His White, Square Heart

My 71-year-old husband built me a downstairs office. From a musty dugout basement lined with concrete he created white walls and a safe ceiling (no asbestos) plus a floor made of durable earth-friendly wood and windows that let in all the light a basement can get. He used bright-white materials so the light would be stronger.

He left the central wall’s original brickwork, even though he didn’t like it much, because he knows I think brickwork is cool and funky. He removed all the spiders he found because he has seen me run, shrieking in terror, from Daddy Long Legs.

It took him three months and something well above a thousand dollars, and he did it all himself—except when he had to determine which wires were live, which dead, running over the copper water pipes. For that he called in our friend X, a covert plumber here in town masquerading as a mine safety engineer. (X must not be outed; there aren’t many plumbers around here and his golf weekends would be crushed.)

Jack sealed cracks and underpinned flooring and shaved off door edges and cut special angles to cover protruding pipes. My husband did all that for me, because he wanted me to have a cozy space that I could call my own. Upstairs on the second floor, our private home is full of mind-grabbing, endless chores, while the bookstore is replete with people and noise and sales and inventory–not that we don’t like those things. They are the heartbeat of the bookstore.

But downstairs, with a comfy chair from a thrift store and a mantelpiece donated by a friend and an electric fire Jack hunted down on clearance, there’s a different kind of heartbeat. A quiet one. A steady one. An enduring one.

Jack said, out of the blue the other day as we doctored our respective morning coffees, “I built that space for you as comfortably and as carefully as I could, so you would have it forever.”

“I know,” I said, and kissed him on the cheek.

There are things couples don’t say, and then there are things couples don’t use words to say. When I sit downstairs in the white space that my husband’s hands created for me, I know, and he knows I know, that I’m sitting inside his heart. Cozy and warm, underpinning everything, letting the light in.

My Poor Husband

Those who read this blog regularly know that my husband and I live above the used bookstore we own and operate in Big Stone Gap, VA. This living arrangement leads to some fun handyman projects around the house-cum-bookshop: like painting the titles of novels on our porch steps, so they look like books lying sideways. Or putting up one of those lighted reindeer at Christmas, the one with his head down like he’s grazing, and adding a pair of glasses and a copy of Night Before Christmas.

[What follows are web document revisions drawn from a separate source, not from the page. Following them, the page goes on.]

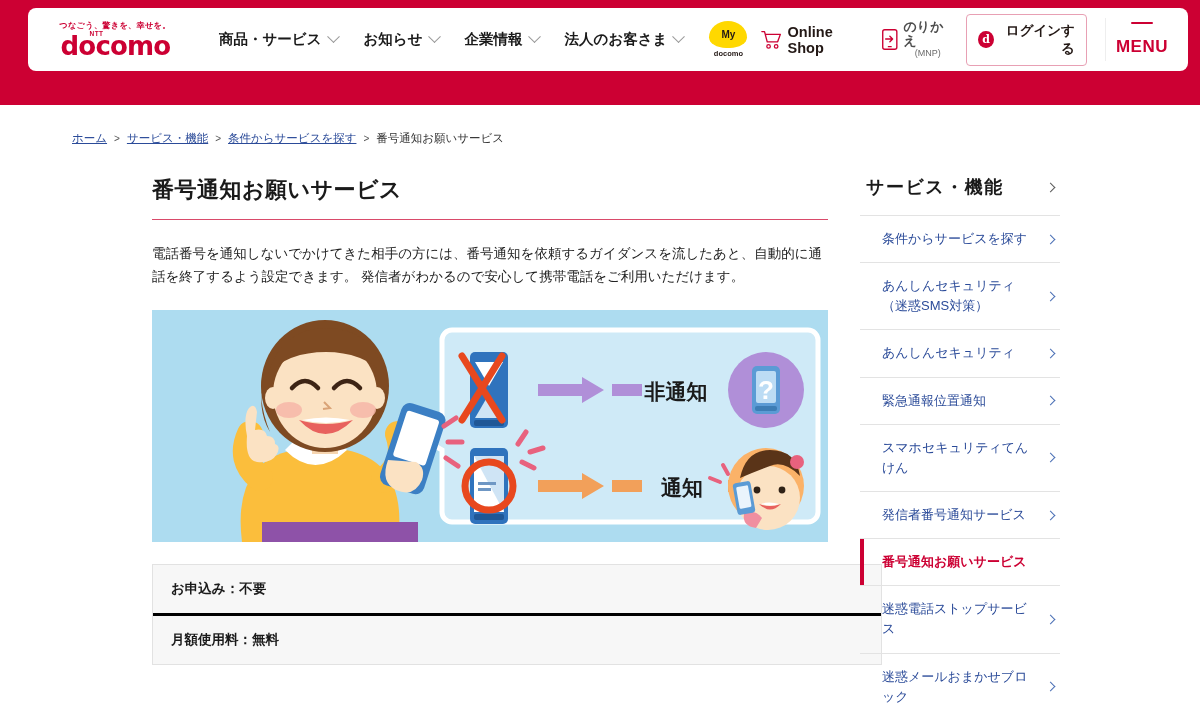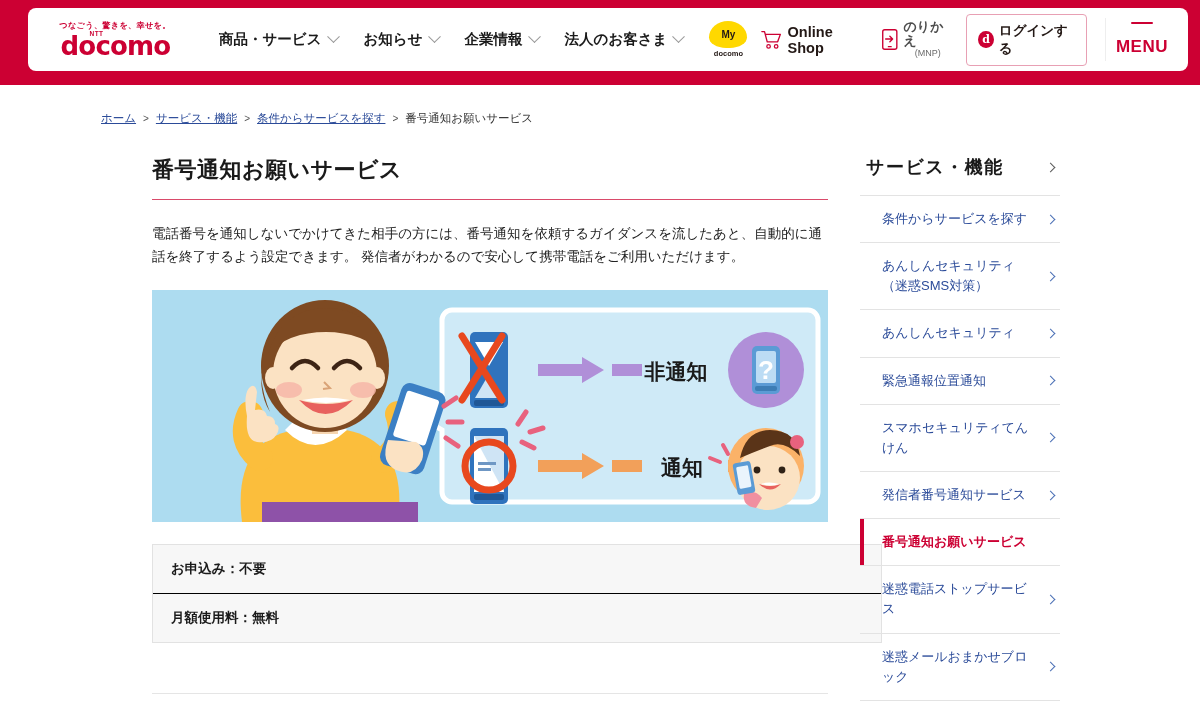--- a/index.html
+++ b/index.html
@@ -13,7 +13,7 @@
   
   .header-bar{
     position:relative;
-    width:1200px; height:85px;
+    width:1200px; height:105px;
     background:#cc0033;
   }
   .header-white{

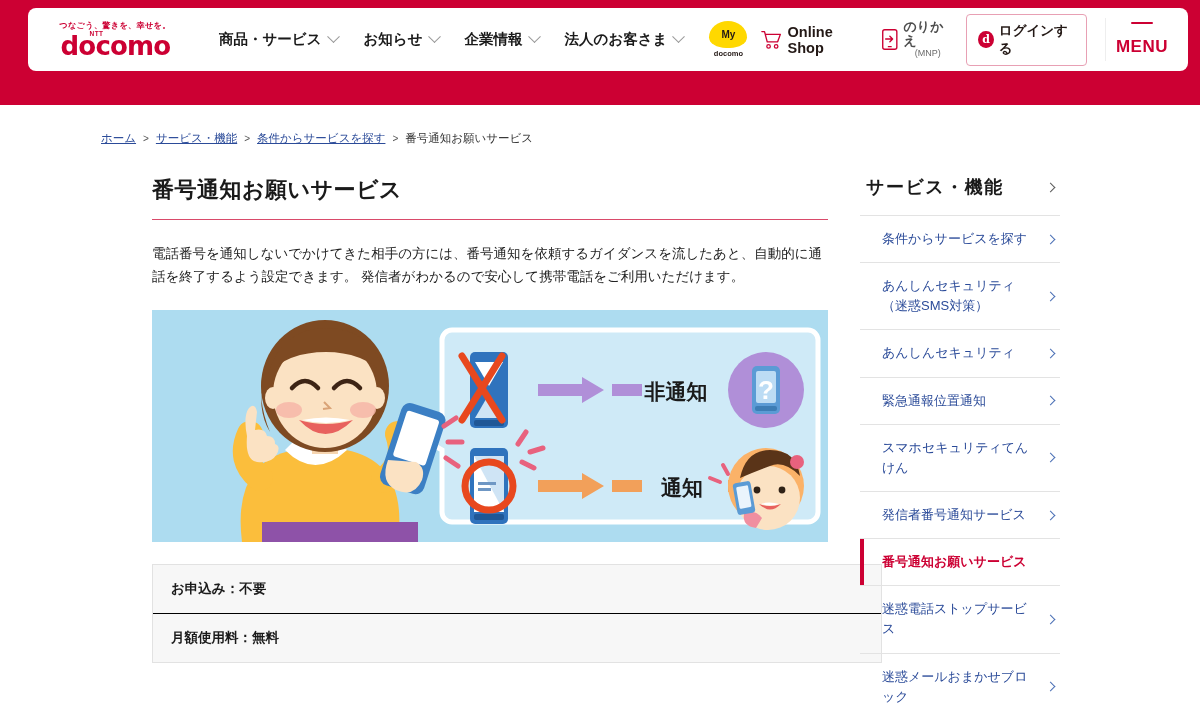--- a/index.html
+++ b/index.html
@@ -101,7 +101,7 @@
     display:flex; align-items:center; justify-content:center;
     font-family:"DejaVu Serif", serif;
   }
-  .login-label{ font-size:13.5px; font-weight:bold; color:#231815; }
+  .login-label{ font-size:13.5px; font-weight:bold; color:#231815;text-align:right; }
 
   .menu-btn{
     display:flex; flex-direction:column; align-items:center;

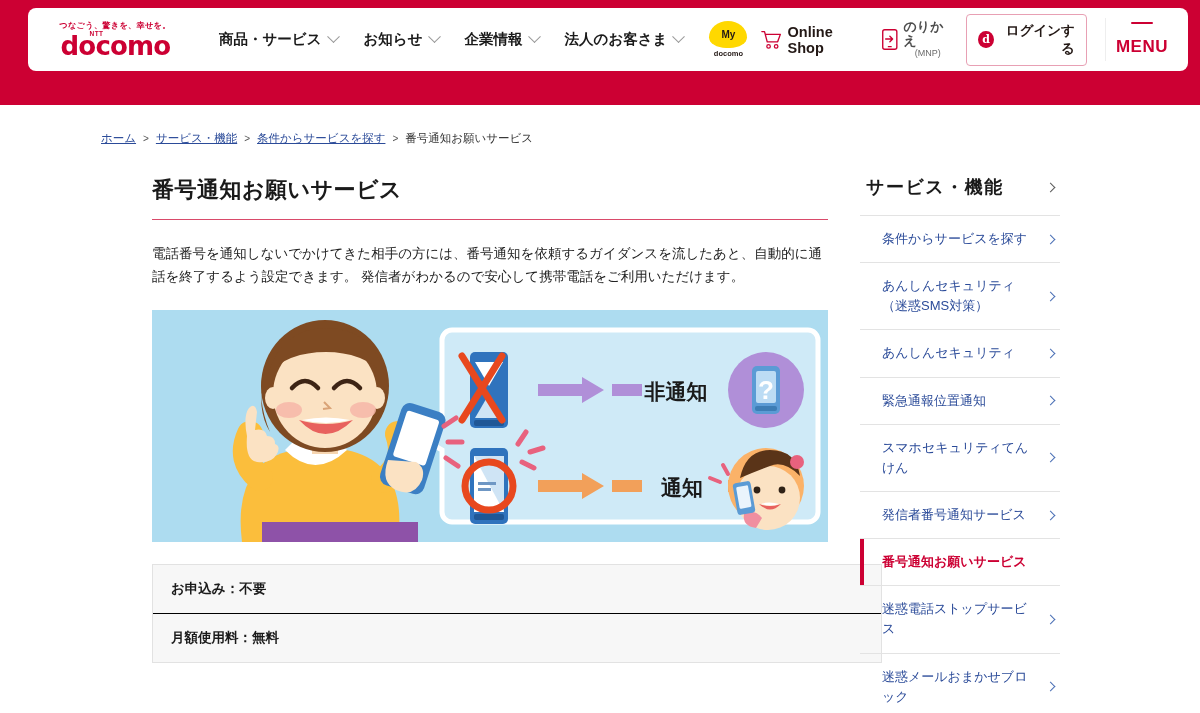--- a/index.html
+++ b/index.html
@@ -120,7 +120,7 @@
   
   .breadcrumb{
     display:flex; align-items:center; gap:7px;
-    padding-left:101px; padding-top:26px;
+    padding-left:72px; padding-top:26px;
     font-size:11.5px;
   }
   .crumb-link{ color:#2b4b99; text-decoration:underline; cursor:pointer; white-space:nowrap; }

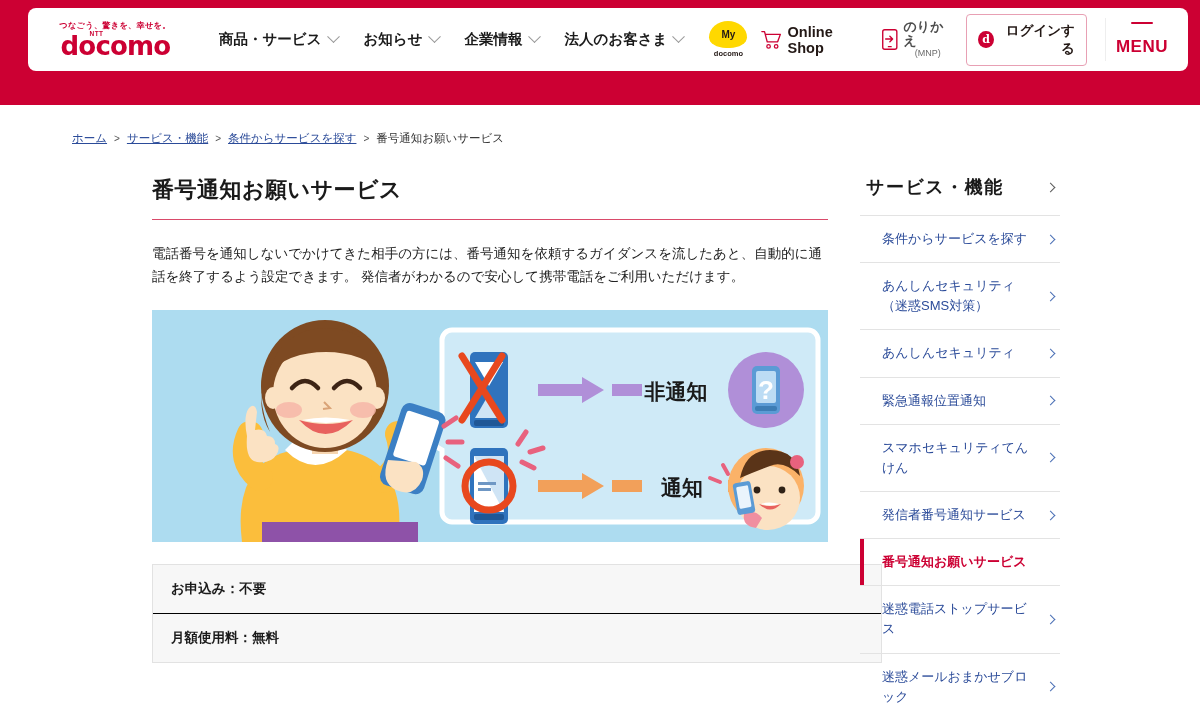--- a/index.html
+++ b/index.html
@@ -162,7 +162,7 @@
     padding:15px 18px;
     font-size:13.5px; font-weight:bold; color:#1a1a1a;
   }
-  .info-row + .info-row{ border-top:1px solid #000000; }
+  .info-row + .info-row{ border-top:3px solid #000000; }
 
   .bottom-rule{
     width:676px; height:1px; background:#e5e5e5;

Jack is a naturally gifted handyman who built all the shelves in our bookstore–including a set of floating shelves upstairs that the customers don’t see. Floating shelves look cool, but they are not space efficient for a shop that is climbing rapidly past 38,000 used books. So we go with the simpler model downstairs.

The project we are most looking forward to currently is the arc de books, copied from a bookshop in Lyon, France. Jack’s been studying on how to build the thing, and I’ve been squirreling away the books we can no longer sell-1990 computer manuals, damaged classics, and those Reader’s Digest Condensed Books. (These are the pigeons of the bookselling world; they leave their crap everywhere.)

Unfortunately for Jack, the interest of friends and fellow bookshop operators in this plan has been piqued. People are sending photos and websites of cool book projects–and I am dreaming big. (Thanks Carolyn Jourdan and Jim Mentink for the photos that appear today.) Jack is keeping his head down and drinking the good whiskey.

Don’t you think these would look nice in our shop, downstairs or up?

I could see myself luxuriating in this tub…

and we could totally use the piano shelf upstairs.

Since Jack is in Scotland right now, leading his annual tour of folkies through Scotland and Ireland, I think I could get a few new projects into his “honey do” jar without too much of a fuss, don’t you? After all, he’s a very handy guy around the house.